▶ **ASSIGNMENT**
Word for word, set down every line of the entries below from the line with "order number: 92661970 -> 92661907" to the line with "total: 364.46 -> 383.46", including both, and no other line.

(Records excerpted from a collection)
Content starts
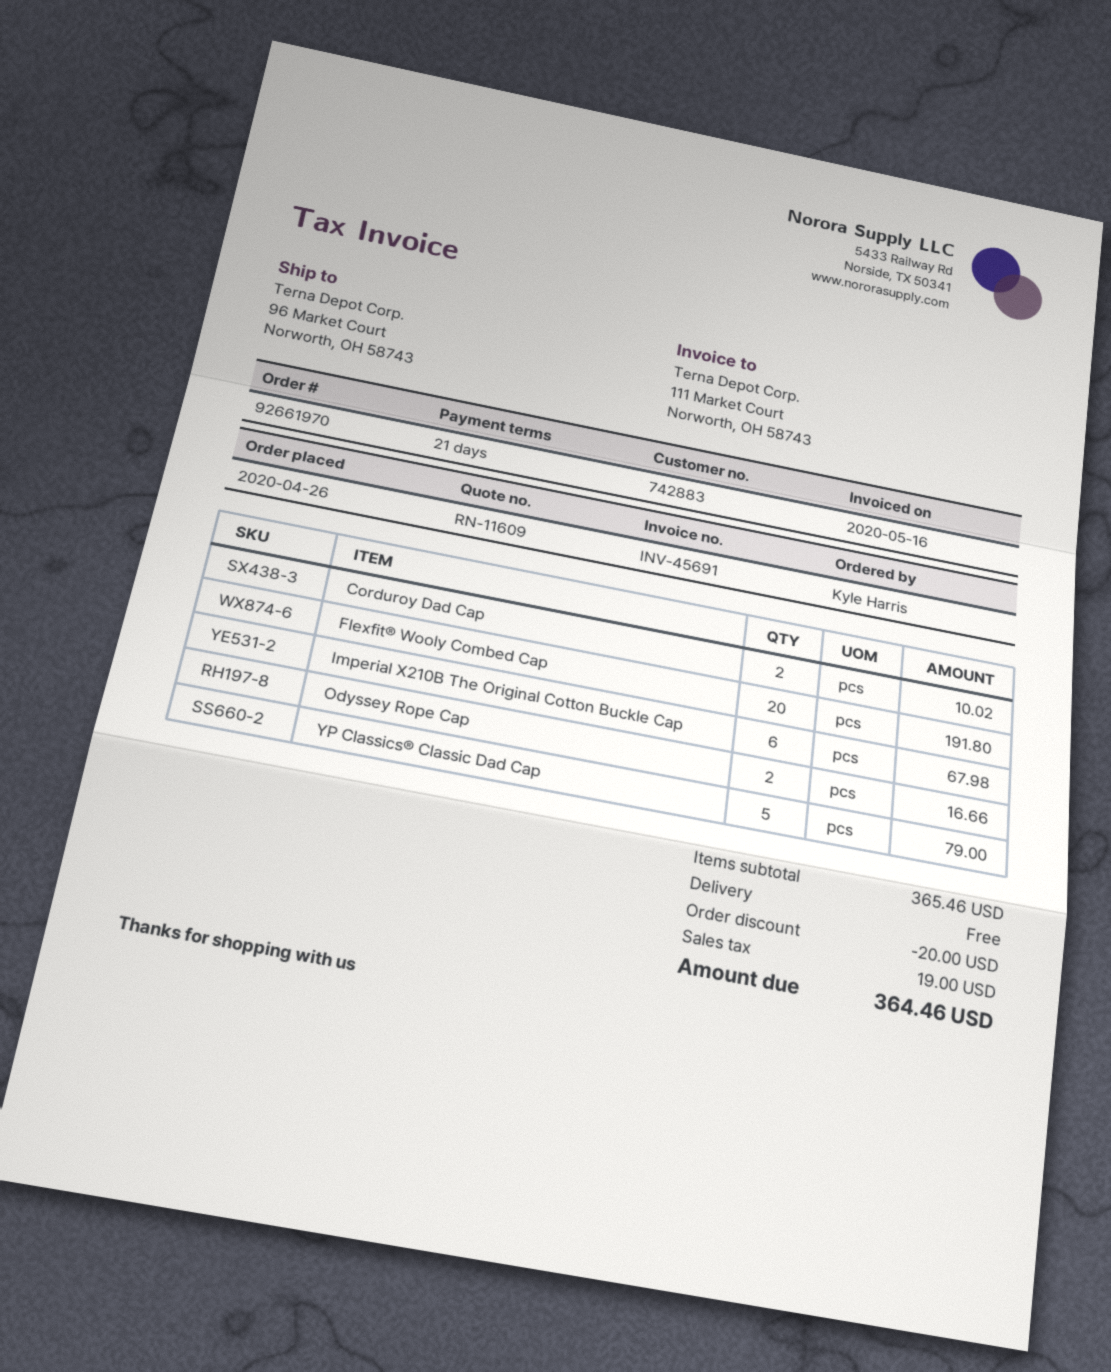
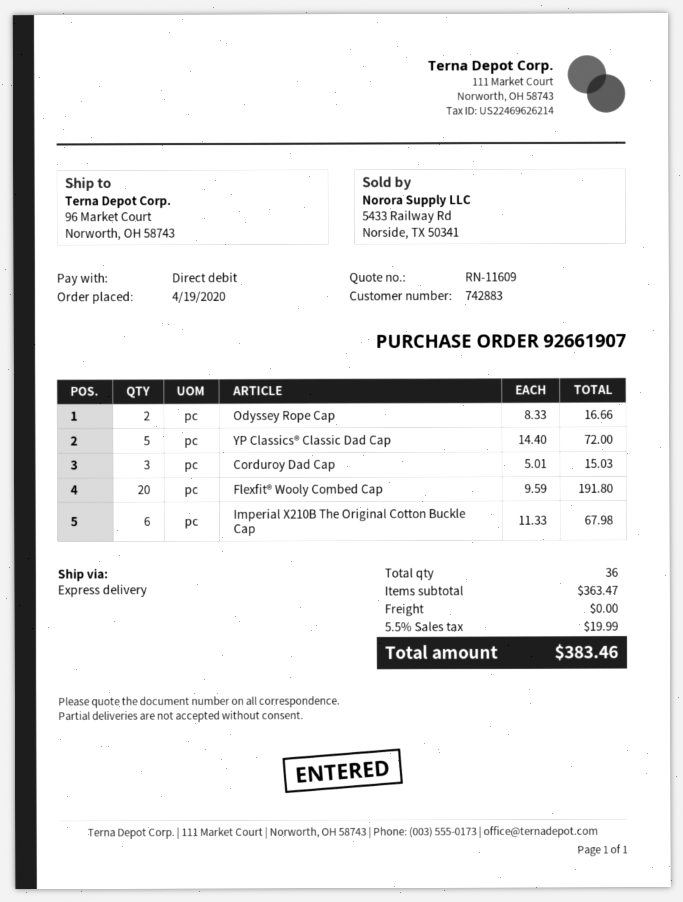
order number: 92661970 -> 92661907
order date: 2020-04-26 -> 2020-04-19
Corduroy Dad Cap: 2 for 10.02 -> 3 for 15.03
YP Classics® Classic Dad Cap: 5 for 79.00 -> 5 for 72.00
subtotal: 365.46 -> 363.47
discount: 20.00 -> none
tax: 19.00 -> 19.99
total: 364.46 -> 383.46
Content ends
Content starts
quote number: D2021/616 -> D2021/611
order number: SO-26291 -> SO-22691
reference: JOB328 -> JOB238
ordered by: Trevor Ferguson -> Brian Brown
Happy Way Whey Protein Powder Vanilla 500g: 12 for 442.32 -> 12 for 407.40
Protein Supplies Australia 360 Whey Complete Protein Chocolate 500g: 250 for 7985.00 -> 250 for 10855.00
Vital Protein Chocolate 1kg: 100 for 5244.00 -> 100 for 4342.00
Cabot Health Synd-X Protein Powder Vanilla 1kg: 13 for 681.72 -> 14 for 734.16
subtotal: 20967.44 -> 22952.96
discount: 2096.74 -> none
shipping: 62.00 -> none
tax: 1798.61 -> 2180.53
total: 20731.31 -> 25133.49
Content ends
▶ **ANSWER TO THIS EXERCISE**
order number: 92661970 -> 92661907
order date: 2020-04-26 -> 2020-04-19
Corduroy Dad Cap: 2 for 10.02 -> 3 for 15.03
YP Classics® Classic Dad Cap: 5 for 79.00 -> 5 for 72.00
subtotal: 365.46 -> 363.47
discount: 20.00 -> none
tax: 19.00 -> 19.99
total: 364.46 -> 383.46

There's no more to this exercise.